SOL is trading around $89.08, and there is a concept attracting attention among institutional traders and individual traders. That is the Fair Value Gap (FVG). Understanding market inefficiencies is key to finding high-probability setups.



What is a Fair Value Gap? Simply put, it is an imbalance in price that occurs when the market moves rapidly in one direction. During news-driven events or high volatility phases, prices can skip levels without enough buying or selling, leaving a "gap" in liquidity.

Technically, an FVG forms when the high or low of a candle does not overlap with the previous or following candles. In a bullish FVG, the structure consists of a weak bearish candle, followed by a strong upward move, then a bullish or neutral candle. The opposite applies for a bearish gap. Interestingly, these gaps tend to act as magnetic zones for price. Markets often revisit these areas to fill inefficiencies.

Why are Fair Value Gaps important? When large orders are executed, prices move quickly. During this process, unfilled orders remain. Smart money revisits these zones to complete their positions. In other words, FVGs show footprints of institutional activity.

The advantage of this approach is clear. First, Fair Value Gaps provide high-probability entry points because prices often fill gaps before continuing their trend. Second, the edges of gaps naturally serve as stop-loss zones. Moreover, this method works across all timeframes, from 1-minute scalping to daily swing trading.

Using the "Fair Value Gap [LuxAlgo]" indicator on TradingView greatly simplifies this process. It automatically detects bullish and bearish FVGs, tracks retracements, and sends alerts when gaps are filled. Importantly, this indicator does not repaint. Once an FVG is printed, it remains on the chart without disappearing zones or misleading signals. Additionally, it plots in real-time immediately after the third candle closes, so you see actionable gaps as they form, not in hindsight.

The usage is straightforward. Add the indicator, adjust the threshold to match volatility, filter out small irrelevant gaps, enable retracement levels to track filled gaps, then look for counter-trend or trend-following setups.

However, there is an important point to remember. Fair Value Gaps are not always respected. Sometimes prices ignore or blow through gaps without reaction, especially in trending or news-driven markets. To manage this, it’s essential to combine FVGs with market structure, liquidity, and volume analysis. Confirm breaks of market structure (BOS) or character shifts (CHOCH), and cross-reference with volume profiles and order blocks.

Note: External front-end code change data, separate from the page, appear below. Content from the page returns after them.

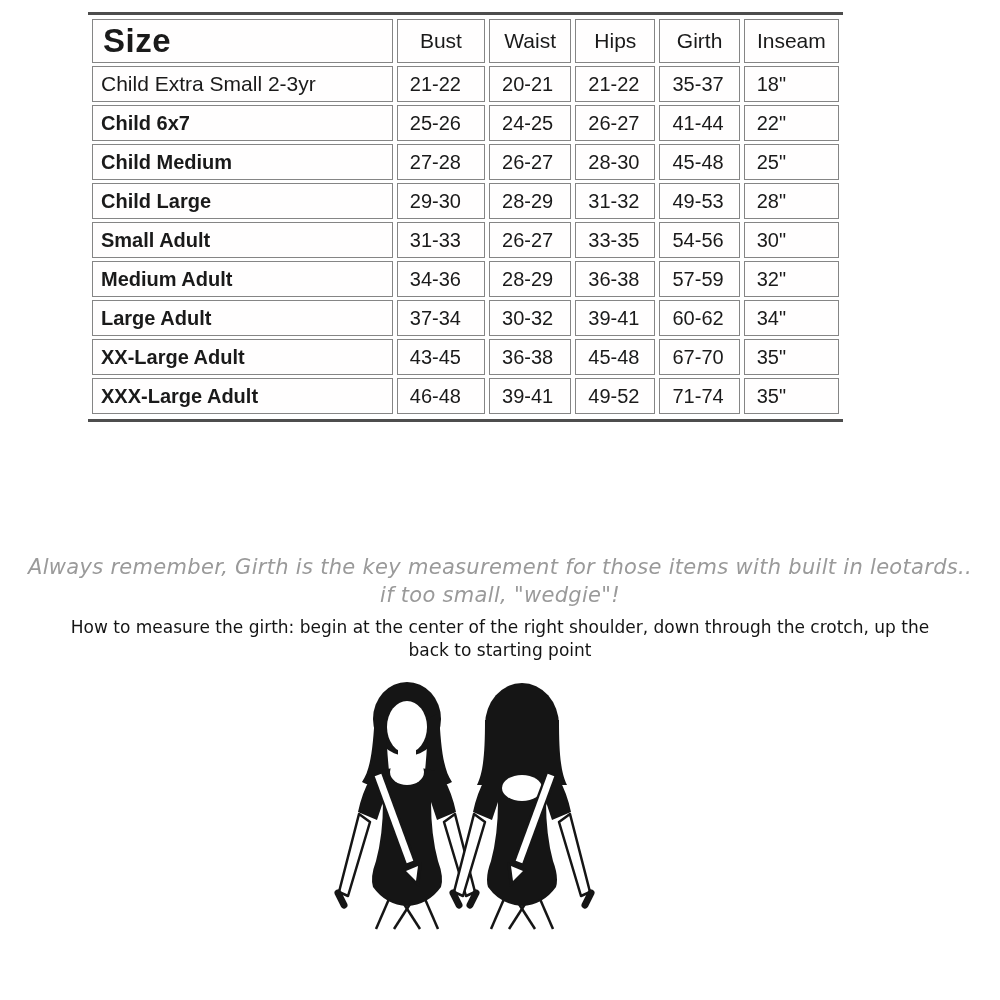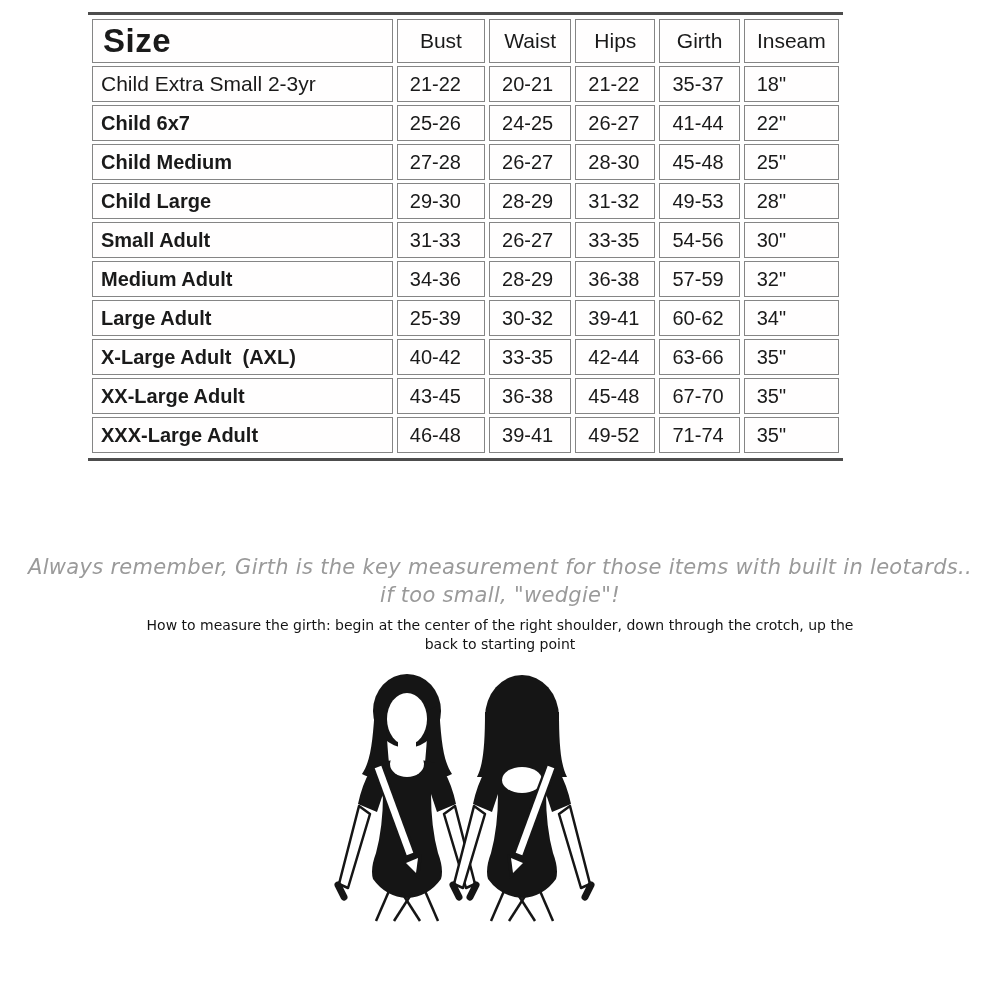--- a/index.html
+++ b/index.html
@@ -139,7 +139,7 @@
           </tr>
           <tr>
             <td class="size-col">Large Adult</td>
-            <td>25-39</td>
+            <td>37-34</td>
             <td>30-32</td>
             <td>39-41</td>
             <td>60-62</td>

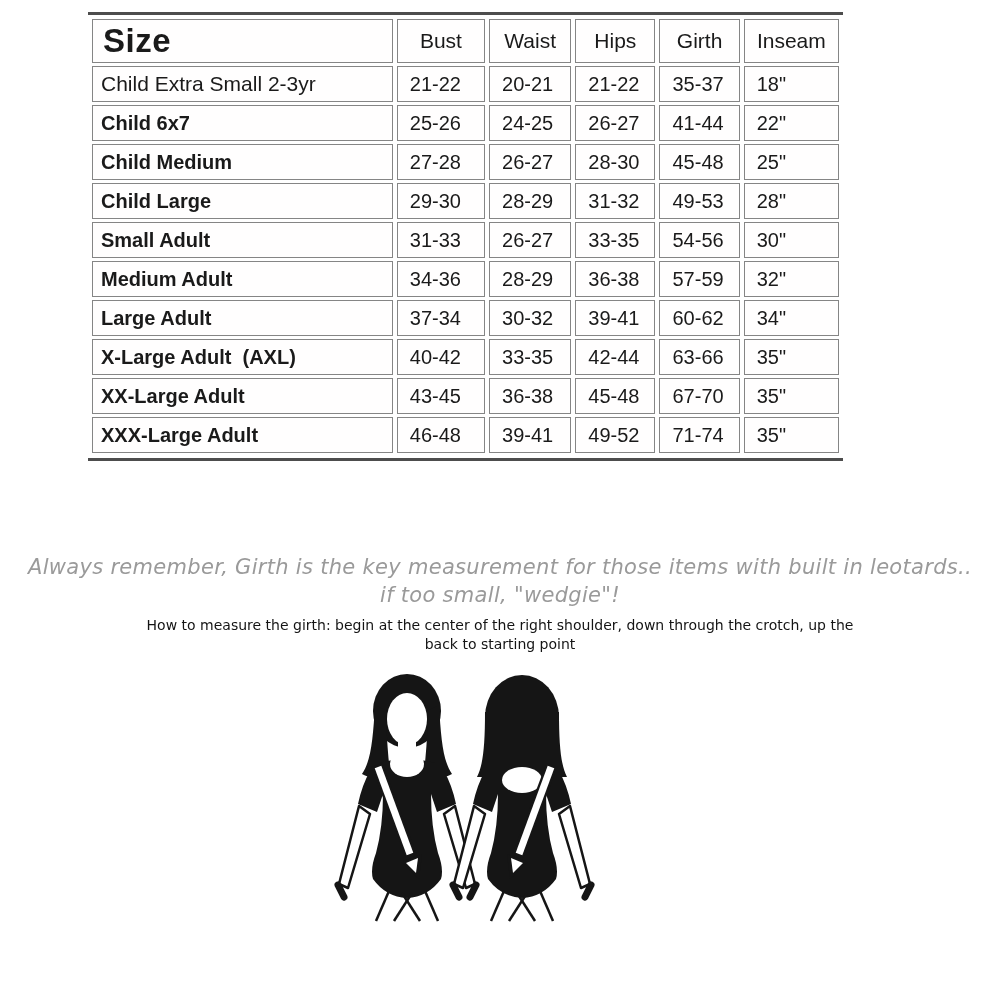--- a/index.html
+++ b/index.html
@@ -146,14 +146,6 @@
             <td>34"</td>
           </tr>
           <tr>
-            <td class="size-col">X-Large Adult  (AXL)</td>
-            <td>40-42</td>
-            <td>33-35</td>
-            <td>42-44</td>
-            <td>63-66</td>
-            <td>35"</td>
-          </tr>
-          <tr>
             <td class="size-col">XX-Large Adult</td>
             <td>43-45</td>
             <td>36-38</td>

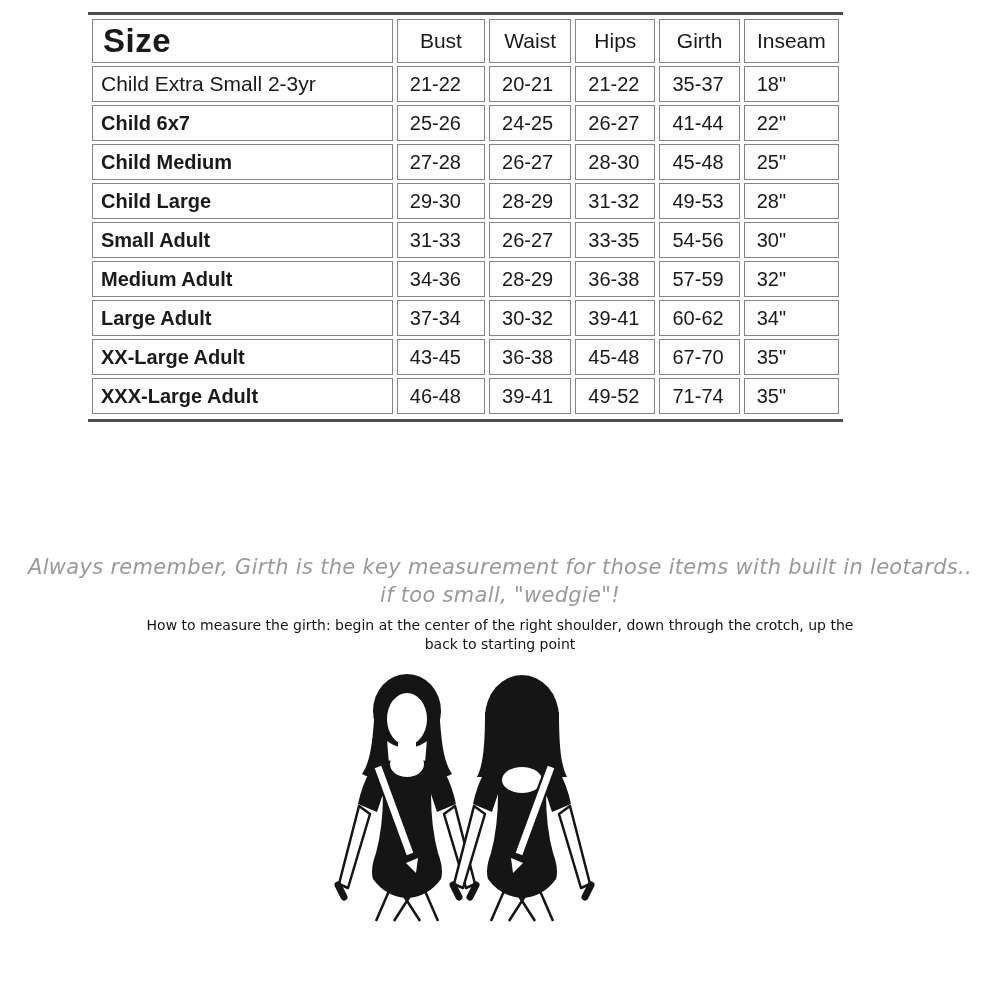--- a/index.html
+++ b/index.html
@@ -54,7 +54,7 @@
   .note-black {
     margin-top:6px; text-align:center;
     font-family:"DejaVu Sans", sans-serif;
-    font-size:14px; line-height:1.4; color:#141414;
+    font-size:17px; line-height:1.4; color:#141414;
   }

For higher accuracy, utilize multi-timeframe analysis. When a high-timeframe FVG overlaps with a lower-timeframe FVG zone, it often indicates a high-probability reaction area. Start from higher timeframes to identify key FVGs, then move down to lower timeframes to see if new FVGs form within those zones. Waiting for structure shifts or liquidity sweeps before entering low-timeframe FVGs can give sniper-like precision.

Combining momentum indicators like RSI or Stochastics can also be effective. For example, a bullish FVG aligned with an oversold RSI could signal a potential long setup.

Finally, I recommend doing your own backtesting. Load your favorite pairs on TradingView, activate the LuxAlgo FVG indicator, and observe how price reacts in these zones. Fair Value Gaps are not just buzzwords—they are windows into how smart money operates. Incorporating this approach can deepen your market understanding and give you an edge in execution.